雲跳【うんちょう】

あの雲を跳び越えたなら

悪人/吉田 修一

2008-03-22 | 小説
 こ、これは・・・傑作でした。

 一応これは『ミステリー』に分類されるんだろうけど、的確にいうなら『社会派サスペンス』だと思う。

 今更ながら気付いたことなんだけど、オレってそういう『社会派サスペンス』が好きなんだろうなー。松本清張とか、宮部みゆきとか。

 松本清張は読んだことないけれど、映画とかTVドラマで観るの好きだし。

 なんだかこの『悪人』読んでる最中、やたらと宮部みゆきの『模倣犯』やら『理由』を思い出しちゃうし。

 ようするに、そういう、奇抜なトリックとか意外な犯人とかではなくて、読んでるとなんだか「本当にあった事件のような気がする」的なリアリティーのある犯罪小説。

 文章力に優れた方のこういう小説って、本当に惹き込まれてしまう。登場人物たちの心情とかも痛いほど伝わってきて、本当に胸苦しく、切なくなってきた。そういうところがまた、ただの犯罪小説ってだけで終わらなくって、ズクズクと心に打ち潜っていく小説でした。
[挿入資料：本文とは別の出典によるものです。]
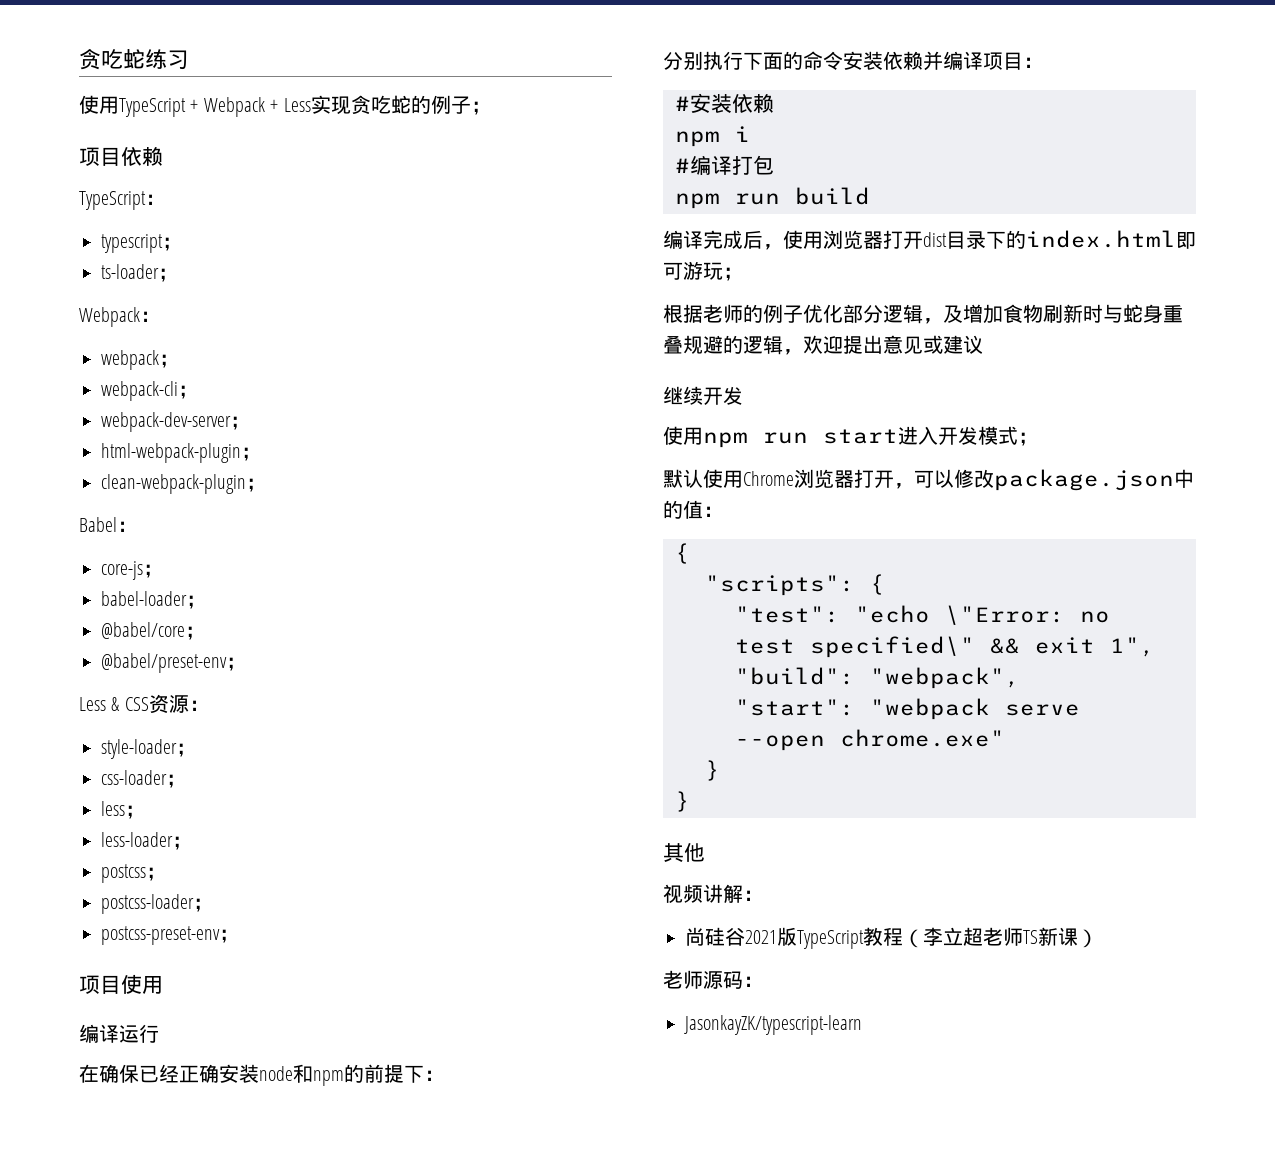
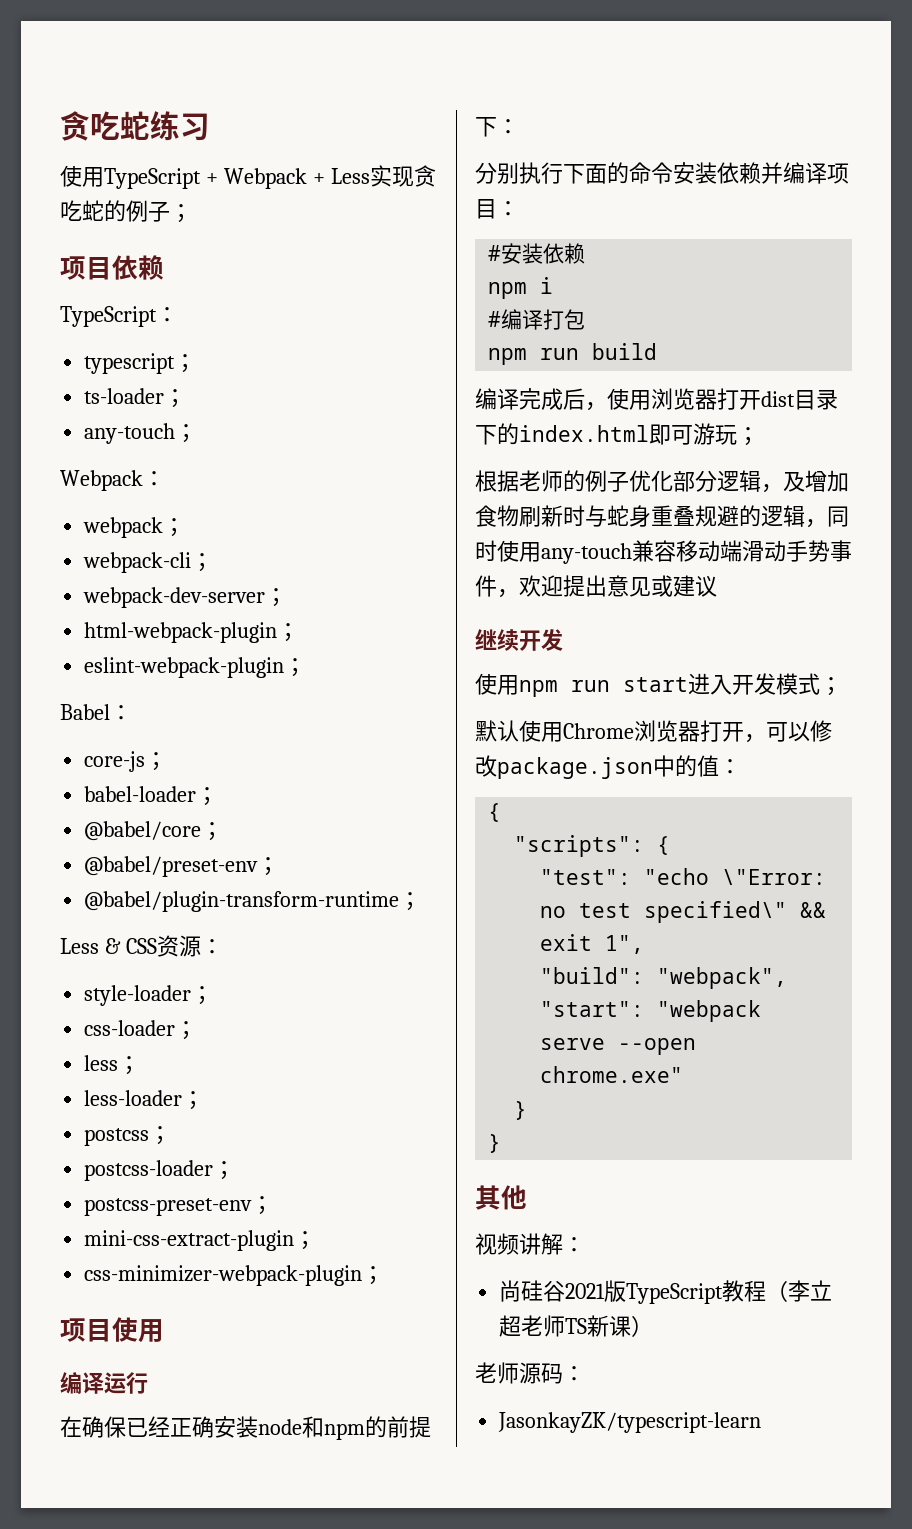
(178, 275) none -> [84,423,198,444] // any-touch；
[101,474,246,494] clean-webpack-plugin -> [84,657,285,678] eslint-webpack-plugin
(246, 664) none -> [84,891,422,912] // @babel/plugin-transform-runtime；
(239, 936) none -> [84,1230,317,1251] [84,1265,385,1286] // mini-css-extract-plugin； // css-minimizer-webpack-plugin；
(803, 352) none -> [827,506,849,527] [475,540,852,564] [475,575,519,598] 同时使用any-touch兼容移动端滑动手势事件，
 改めて、吉田修一という作家さんの力量に感服させられました。

 ホント、今まで自分が読んだ、広い意味でのミステリー小説の中でもかなりのフェイバリットです。


 読後、本当の「悪人」は誰なのか?本当の「悪人」とは、どういう人間なのか?そういうことをしみじみ考えさせられる、傑作です。